After lawns had grown onto each plate, four antibiotic disks were placed onto each plate. They
were each placed into the center of a quadrant of the petri dish. All plates were incubated
overnight and the radii of inhibition were measured In total, 32 antibiotic disks were used and 32
radii were collected. This process was repeated for the blank disks that served as a control.
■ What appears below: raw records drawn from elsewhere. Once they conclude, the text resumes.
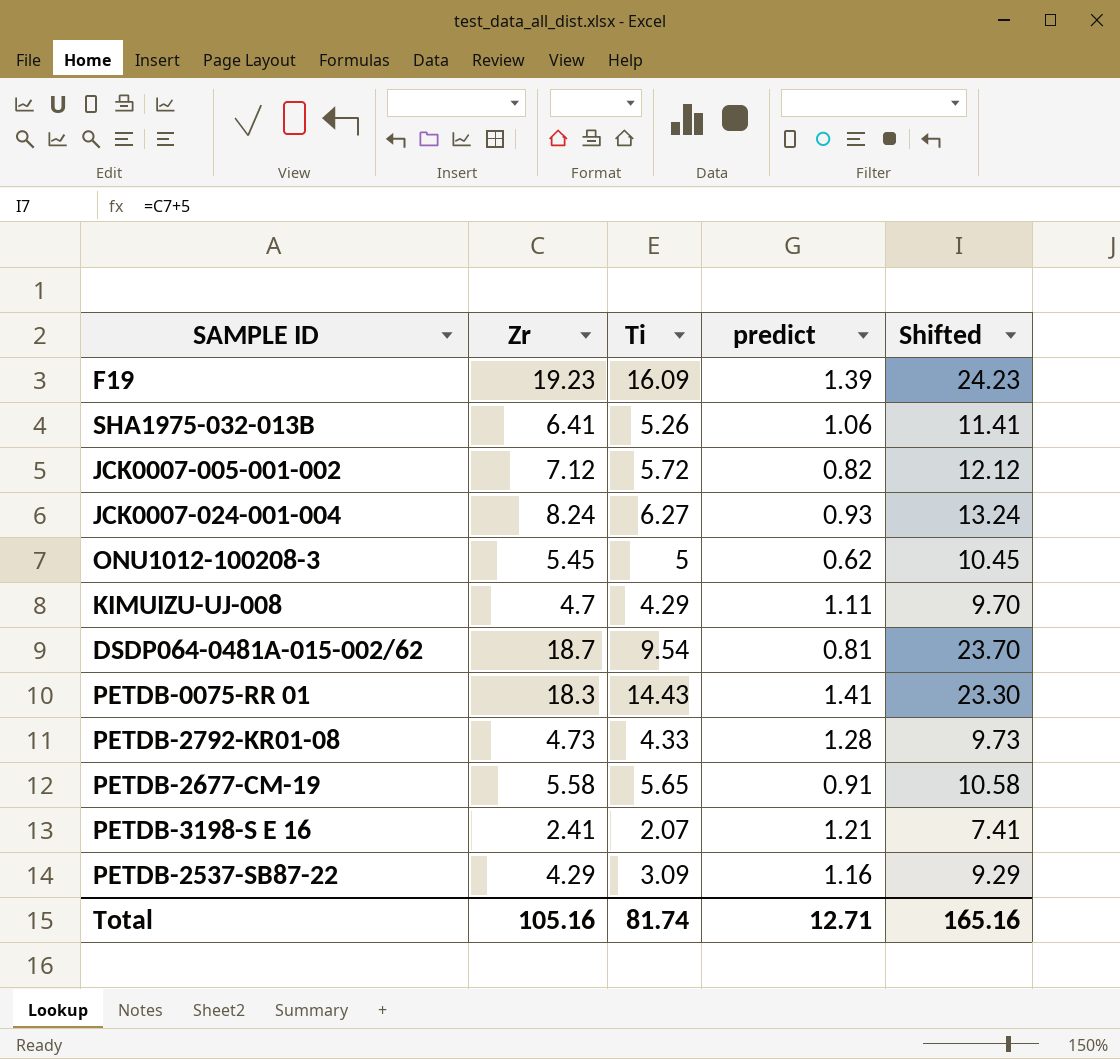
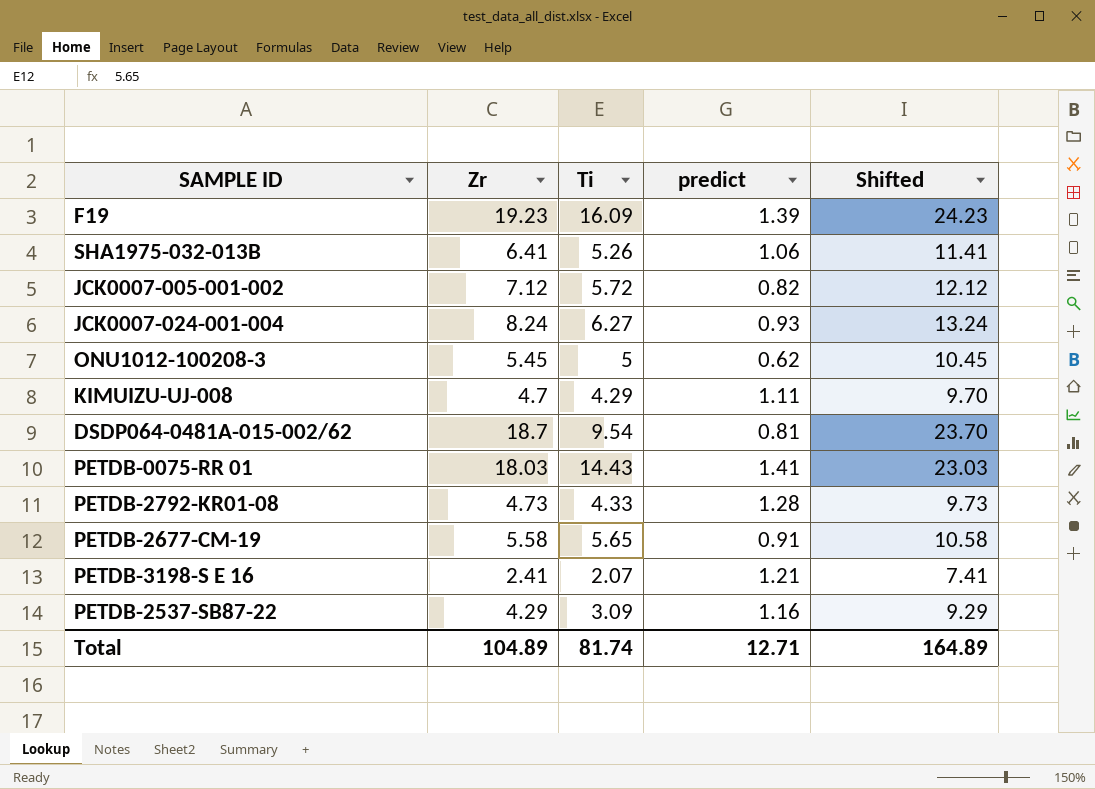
PETDB-0075-RR 01 | Zr: 18.3 -> 18.03
PETDB-0075-RR 01 | Shifted: 23.30 -> 23.03
Total | Zr: 105.16 -> 104.89
Total | Shifted: 165.16 -> 164.89

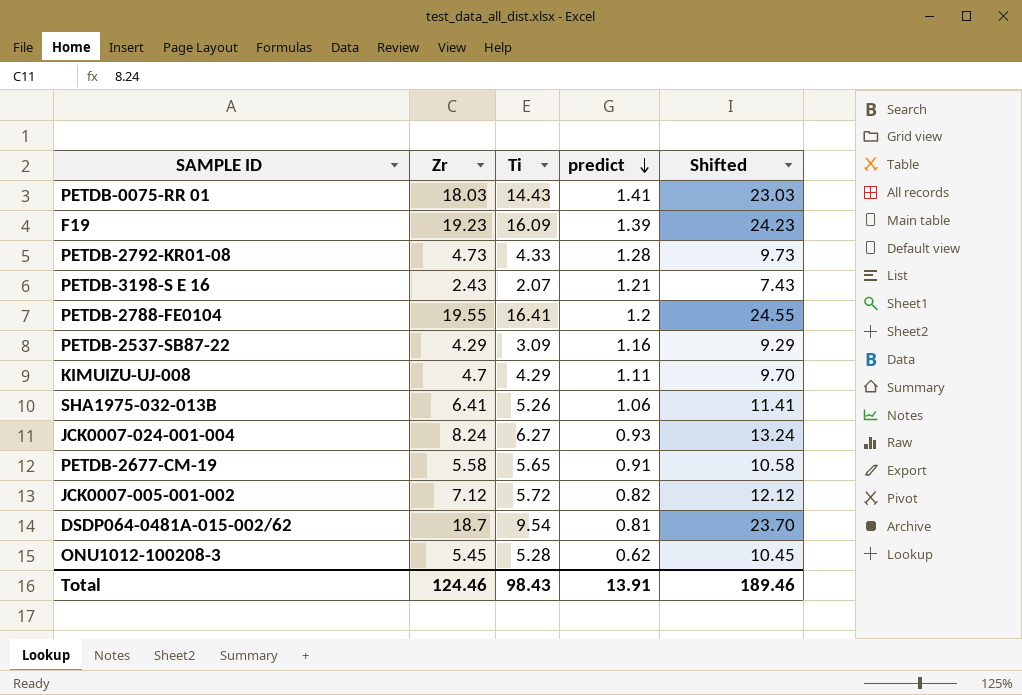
row order: none -> predict descending
PETDB-3198-S E 16 | Zr: 2.41 -> 2.43
PETDB-3198-S E 16 | Shifted: 7.41 -> 7.43
row PETDB-2788-FE0104: none -> 19.55 | 16.41 | 1.2 | 24.55
ONU1012-100208-3 | Ti: 5 -> 5.28
Total | Zr: 104.89 -> 124.46
Total | Ti: 81.74 -> 98.43
Total | predict: 12.71 -> 13.91
Total | Shifted: 164.89 -> 189.46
After 25 cycles of each treatment group and the control group, 24 plates of regular LB
agar were poured and split into 3 groups of 8. These plates were called the test plates and labeled
as such. All of these plates had equal quadrants drawn onto them using a ruler and a permanent
marker. The 25th cycle of each group was plated onto 8 of these plates. A coin was flipped to
determine which cycle letter to plate from: for the control cycle, if the coin landed on heads, a
loopful of control cycle 25A was plated onto one of the eight LB test plates. If the coin landed on
tails, a loopful of control cycle 25B was plated onto one of the eight LB test plates. This was
repeated until 8 of the 24 LB test plates contained control group bacteria on its 25th cycle, 8 of
the 24 plates contained 400mg/L bacteria on its 25th cycle, and the remaining 8 contained
200mg/L bacteria on its 25th cycle. One disk containing antibiotics was placed into one
quadrant, which meant there were 32 disks being used per group. These plates were incubated
overnight and the radii of inhibition were collected. This process was repeated for the blank disks
EFFECT OF (NH4)2SO4 ON RESISTANCE OF E. COLI K12 8
that served as a control. A two-sample T test was used to determine the statistical significance of
the radii of the bacteria before and after the exposure cycles.